- DESCRIPTION OF THE TASK -
Please return every entry below exactly as written, without any of its pictures.

- ENTRIES SUPPLIED -
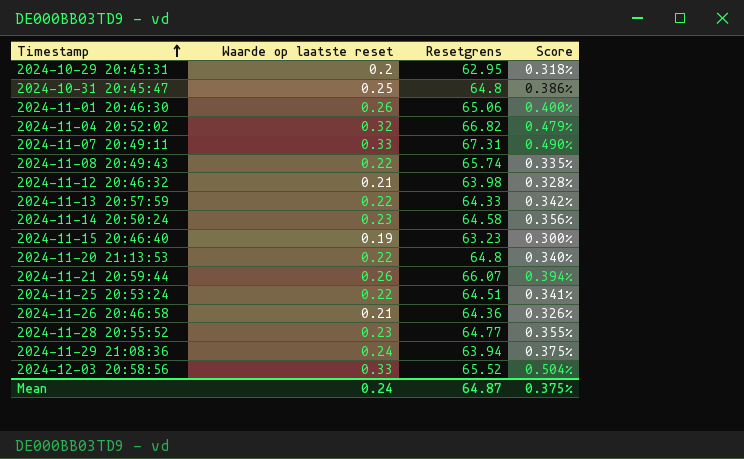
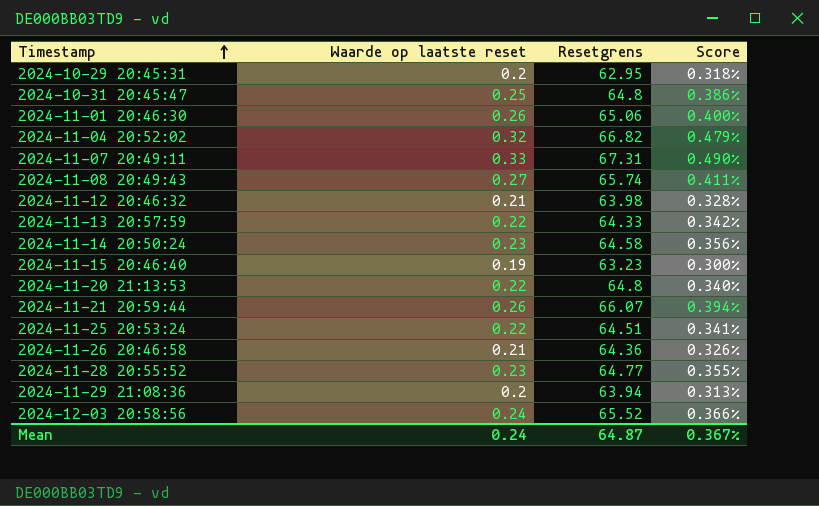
2024-11-08 20:49:43 | Waarde op laatste reset: 0.22 -> 0.27
2024-11-08 20:49:43 | Score: 0.335% -> 0.411%
2024-11-29 21:08:36 | Waarde op laatste reset: 0.24 -> 0.2
2024-11-29 21:08:36 | Score: 0.375% -> 0.313%
2024-12-03 20:58:56 | Waarde op laatste reset: 0.33 -> 0.24
2024-12-03 20:58:56 | Score: 0.504% -> 0.366%
Mean | Score: 0.375% -> 0.367%

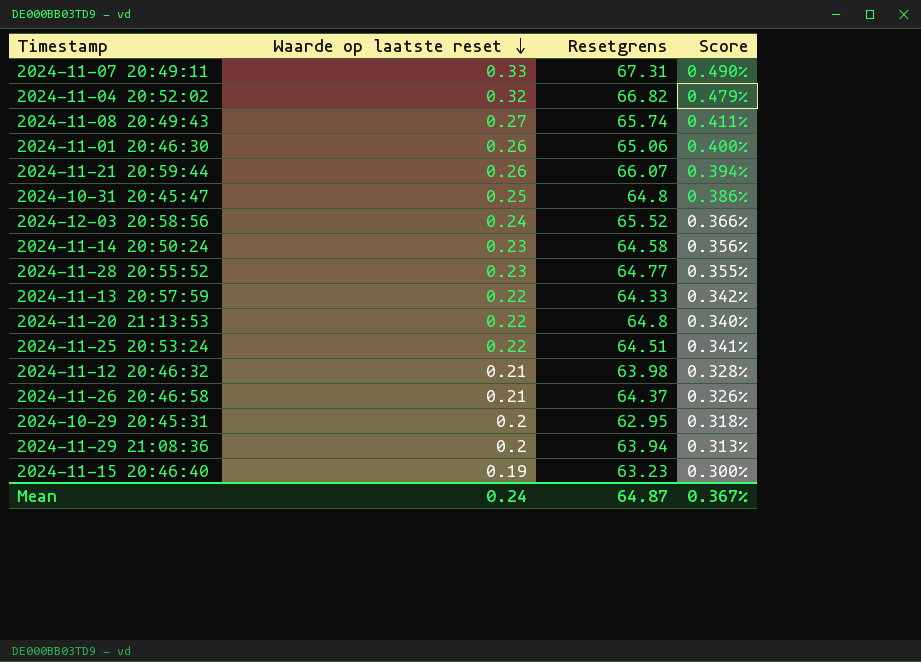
row order: Timestamp ascending -> Waarde op laatste reset descending
2024-11-26 20:46:58 | Resetgrens: 64.36 -> 64.37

- ANSWER SPACE -
2024-11-08 20:49:43 | Waarde op laatste reset: 0.22 -> 0.27
2024-11-08 20:49:43 | Score: 0.335% -> 0.411%
2024-11-29 21:08:36 | Waarde op laatste reset: 0.24 -> 0.2
2024-11-29 21:08:36 | Score: 0.375% -> 0.313%
2024-12-03 20:58:56 | Waarde op laatste reset: 0.33 -> 0.24
2024-12-03 20:58:56 | Score: 0.504% -> 0.366%
Mean | Score: 0.375% -> 0.367%

row order: Timestamp ascending -> Waarde op laatste reset descending
2024-11-26 20:46:58 | Resetgrens: 64.36 -> 64.37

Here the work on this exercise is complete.